■ **WHAT TO WORK ON**:
Extract from the listing each line in which the word "react" appears.

■ **PROVIDED RECORDS**:
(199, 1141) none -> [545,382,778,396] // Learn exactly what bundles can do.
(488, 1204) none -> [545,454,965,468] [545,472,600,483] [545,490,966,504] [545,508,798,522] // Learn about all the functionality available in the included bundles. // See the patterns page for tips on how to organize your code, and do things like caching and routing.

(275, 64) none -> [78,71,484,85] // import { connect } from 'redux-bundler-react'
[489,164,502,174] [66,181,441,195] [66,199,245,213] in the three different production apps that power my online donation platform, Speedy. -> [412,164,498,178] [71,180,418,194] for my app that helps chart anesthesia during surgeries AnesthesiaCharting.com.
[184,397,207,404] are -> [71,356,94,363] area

==

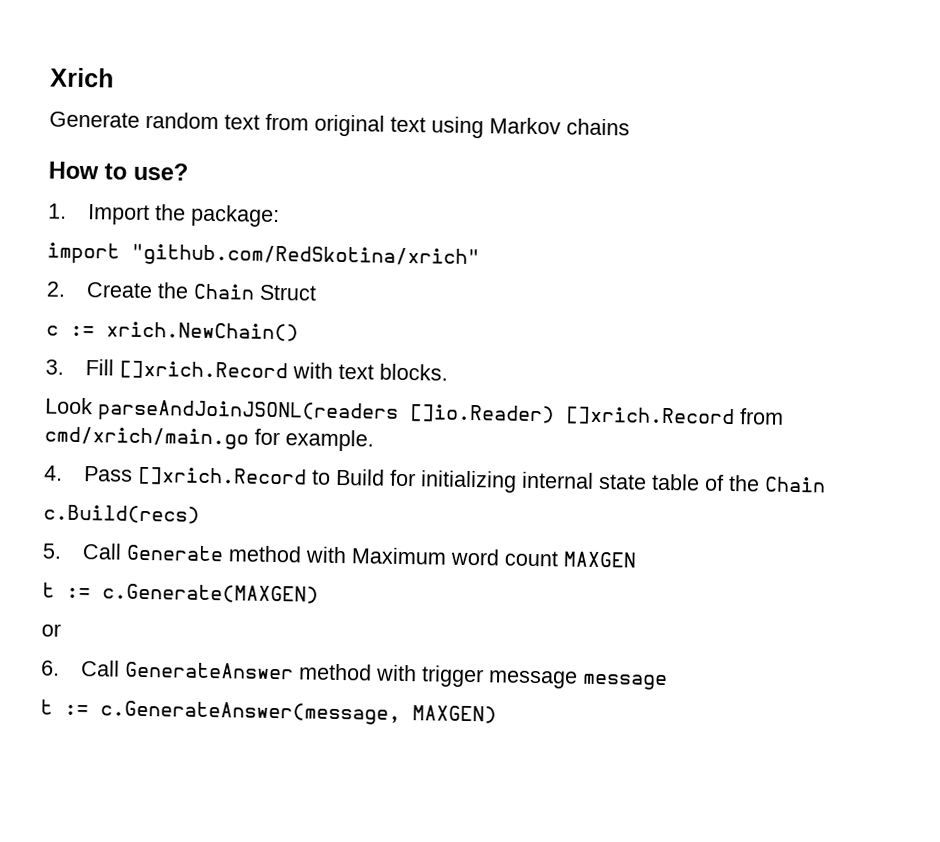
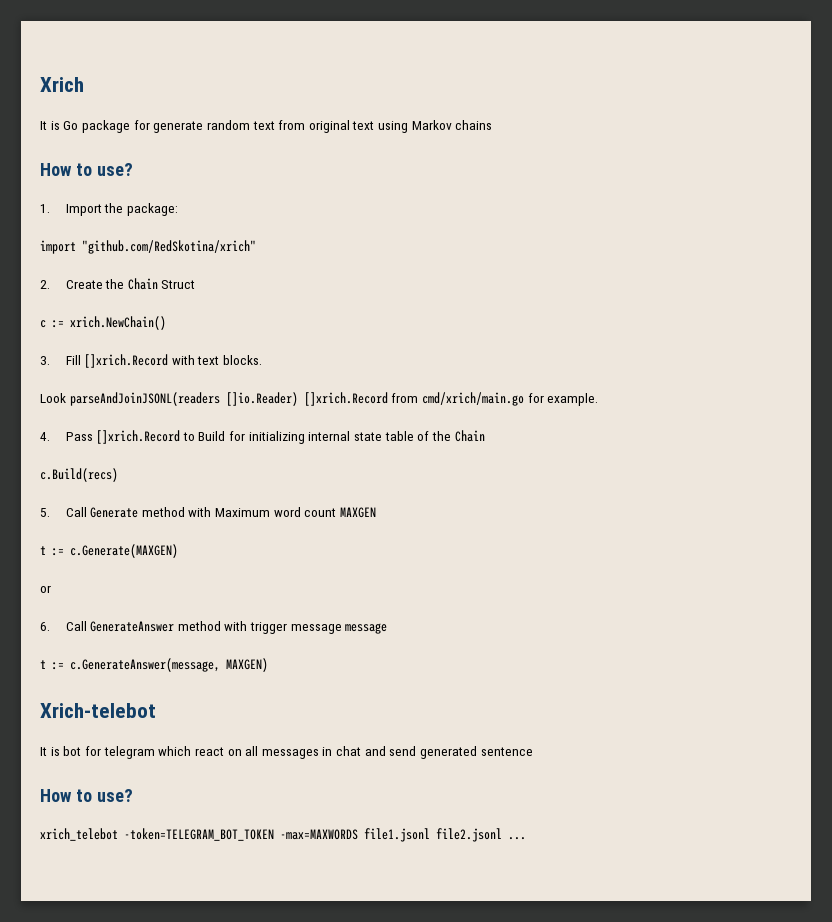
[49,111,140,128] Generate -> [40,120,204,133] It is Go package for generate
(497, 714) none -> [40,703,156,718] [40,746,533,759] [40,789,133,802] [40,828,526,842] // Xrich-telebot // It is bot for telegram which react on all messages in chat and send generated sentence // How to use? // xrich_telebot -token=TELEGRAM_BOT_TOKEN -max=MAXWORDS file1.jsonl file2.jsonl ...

...

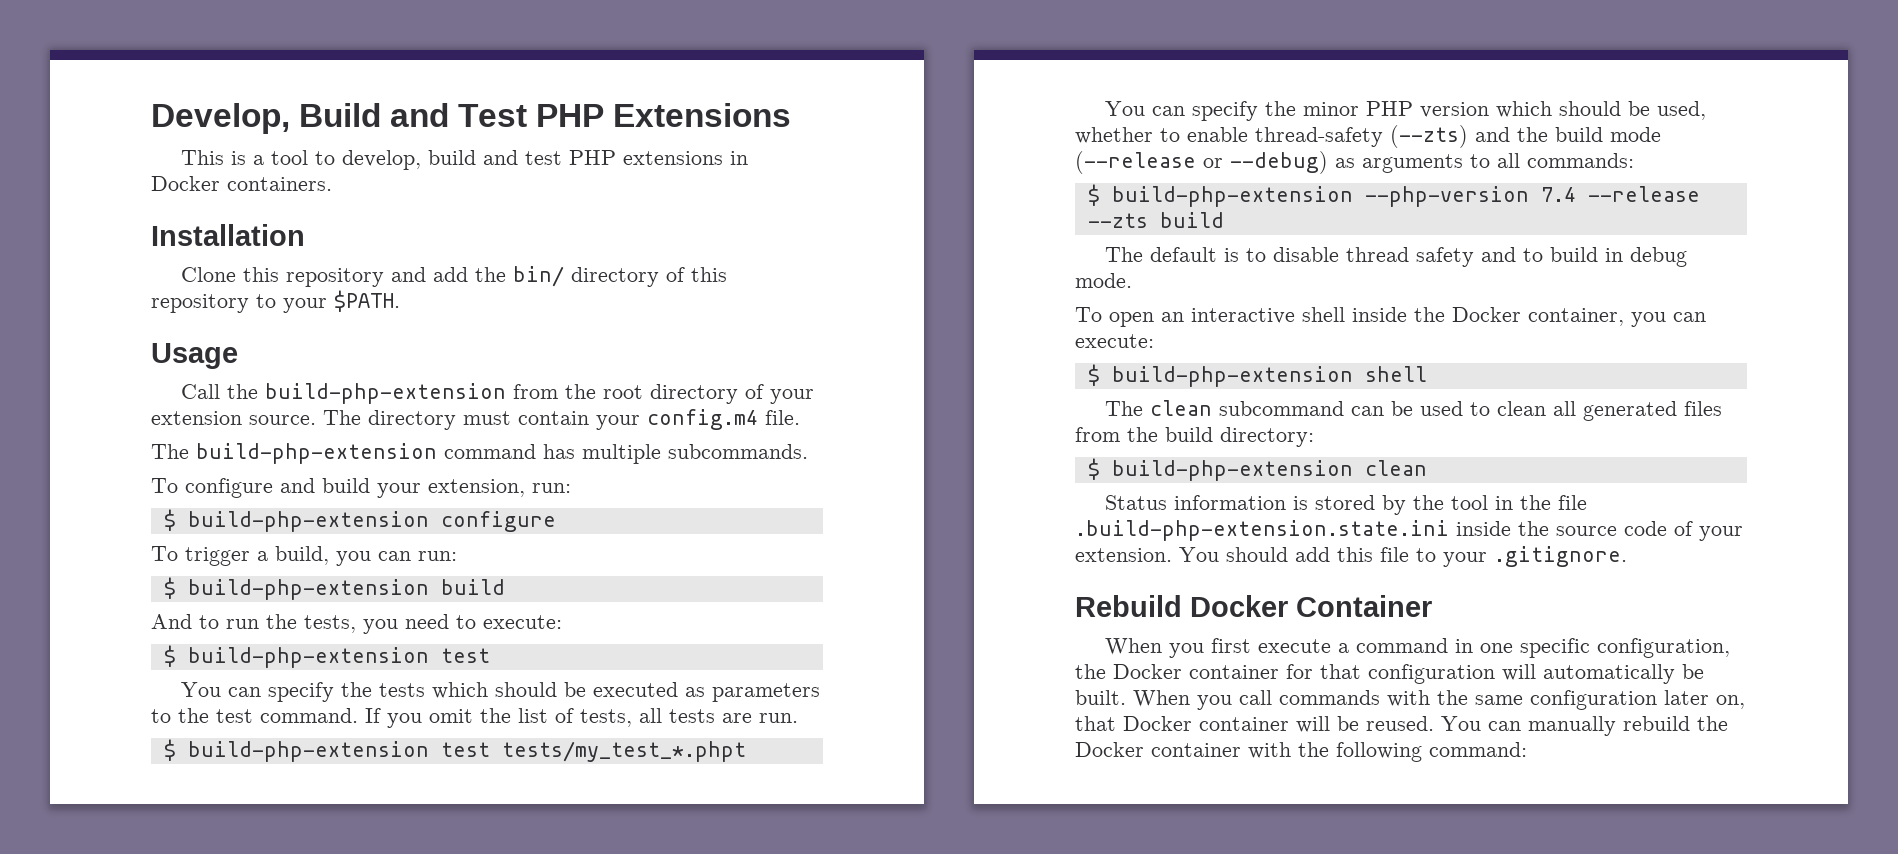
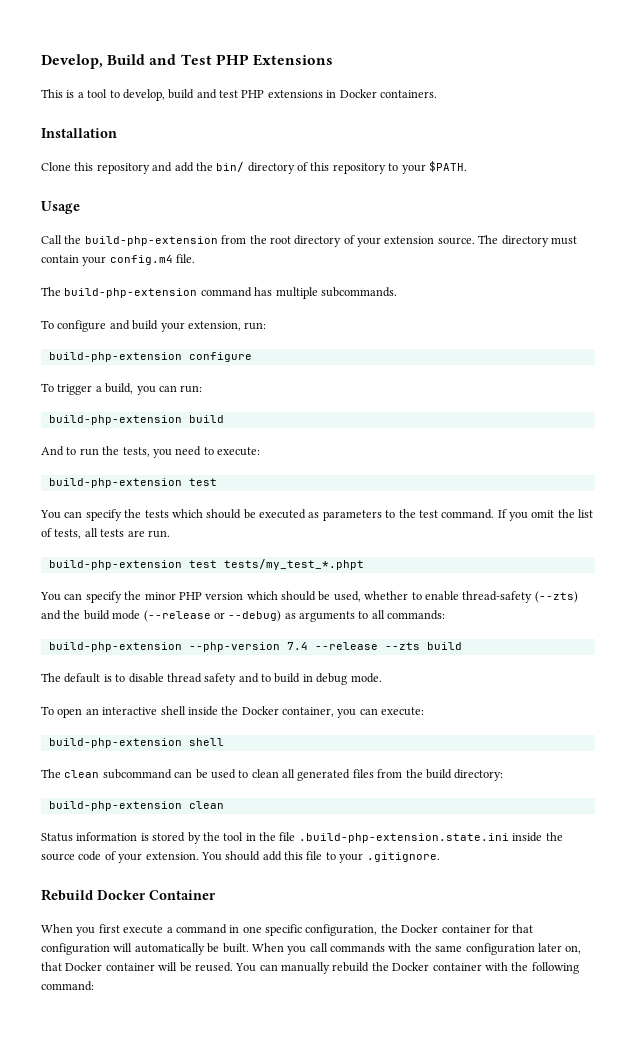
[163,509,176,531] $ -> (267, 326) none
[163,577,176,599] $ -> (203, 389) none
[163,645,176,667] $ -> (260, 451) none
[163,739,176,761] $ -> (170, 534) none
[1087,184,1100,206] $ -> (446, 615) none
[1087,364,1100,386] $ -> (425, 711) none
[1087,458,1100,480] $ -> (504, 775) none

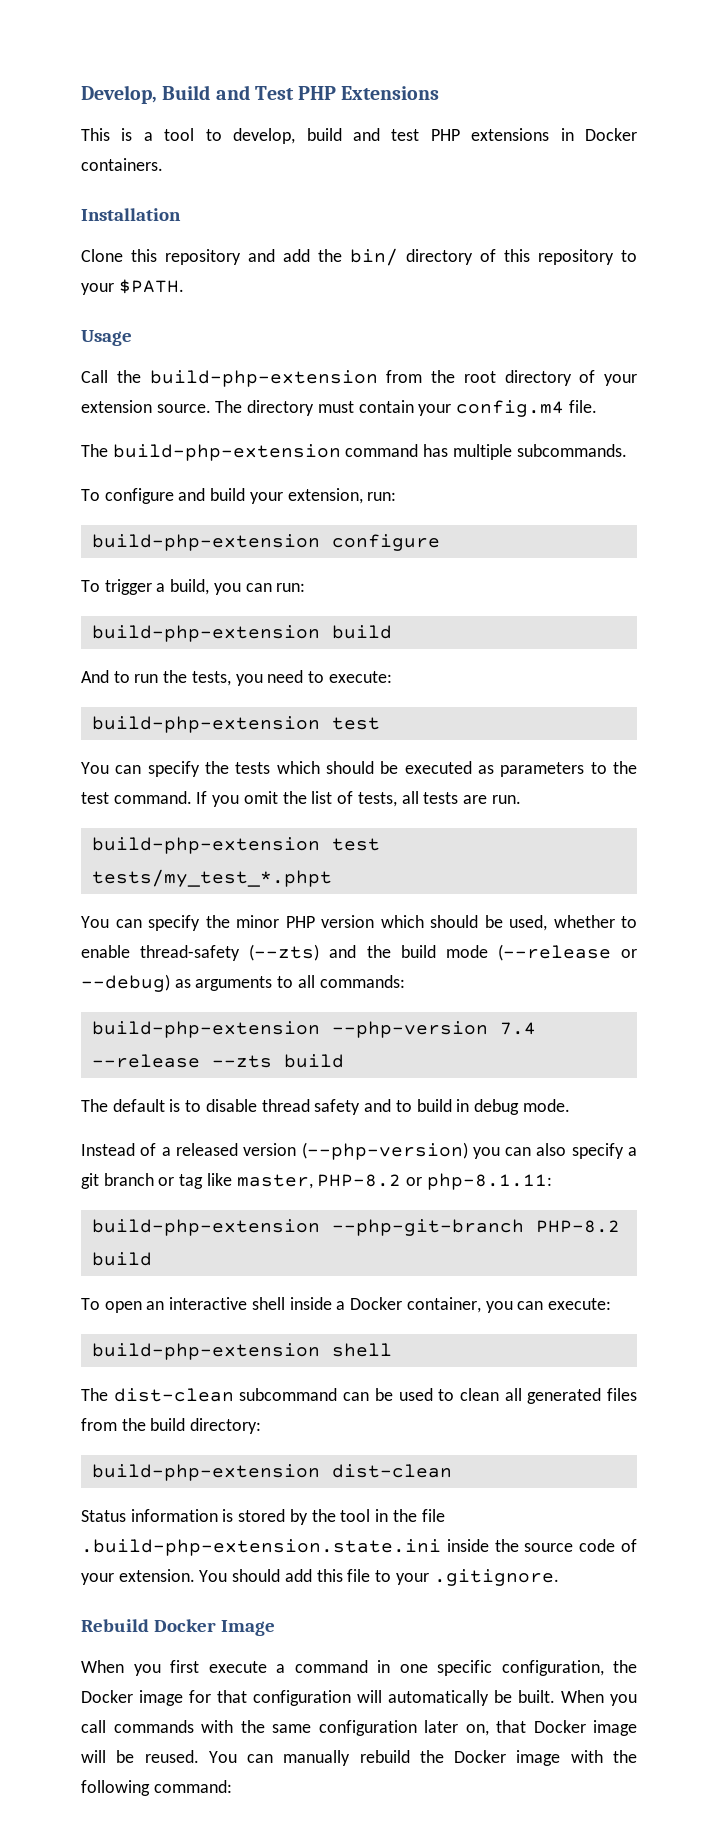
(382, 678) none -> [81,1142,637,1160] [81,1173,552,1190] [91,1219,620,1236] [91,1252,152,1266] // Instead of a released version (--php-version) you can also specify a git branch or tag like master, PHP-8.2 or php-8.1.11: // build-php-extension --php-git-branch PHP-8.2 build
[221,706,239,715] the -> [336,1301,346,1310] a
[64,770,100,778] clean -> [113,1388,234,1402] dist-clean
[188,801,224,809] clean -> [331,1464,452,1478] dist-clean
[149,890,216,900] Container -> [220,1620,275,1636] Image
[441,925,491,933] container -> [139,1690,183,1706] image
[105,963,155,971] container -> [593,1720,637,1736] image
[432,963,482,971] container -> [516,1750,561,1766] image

■ **RESPONSE BOX**:
(275, 64) none -> [78,71,484,85] // import { connect } from 'redux-bundler-react'
(497, 714) none -> [40,703,156,718] [40,746,533,759] [40,789,133,802] [40,828,526,842] // Xrich-telebot // It is bot for telegram which react on all messages in chat and send generated sentence // How to use? // xrich_telebot -token=TELEGRAM_BOT_TOKEN -max=MAXWORDS file1.jsonl file2.jsonl ...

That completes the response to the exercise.